---------- Source data

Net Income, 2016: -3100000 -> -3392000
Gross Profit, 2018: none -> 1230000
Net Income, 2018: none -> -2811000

--------------------
---------- Source data

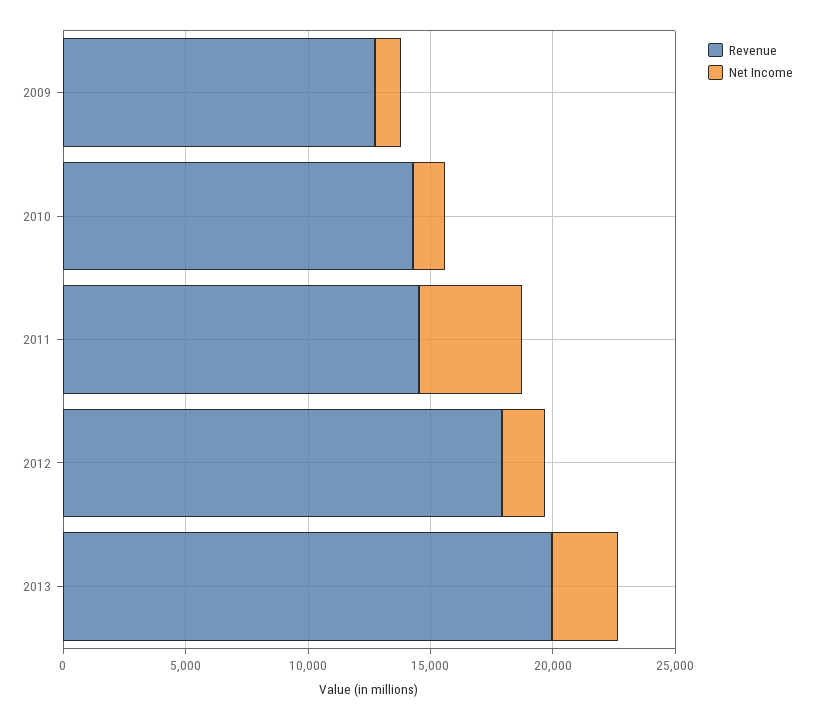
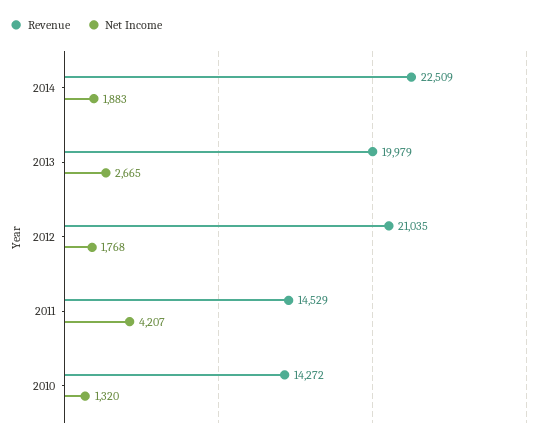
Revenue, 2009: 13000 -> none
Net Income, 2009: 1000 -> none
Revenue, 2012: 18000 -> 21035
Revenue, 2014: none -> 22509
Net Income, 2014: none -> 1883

--------------------

_Task objective_:
From the records above, transcribe exactly the run of lines that opens with the line holding "Revenue, 2014: none -> 22509" and closes with the line holding "Net Income, 2014: none -> 1883", both included.

_Result below_:
Revenue, 2014: none -> 22509
Net Income, 2014: none -> 1883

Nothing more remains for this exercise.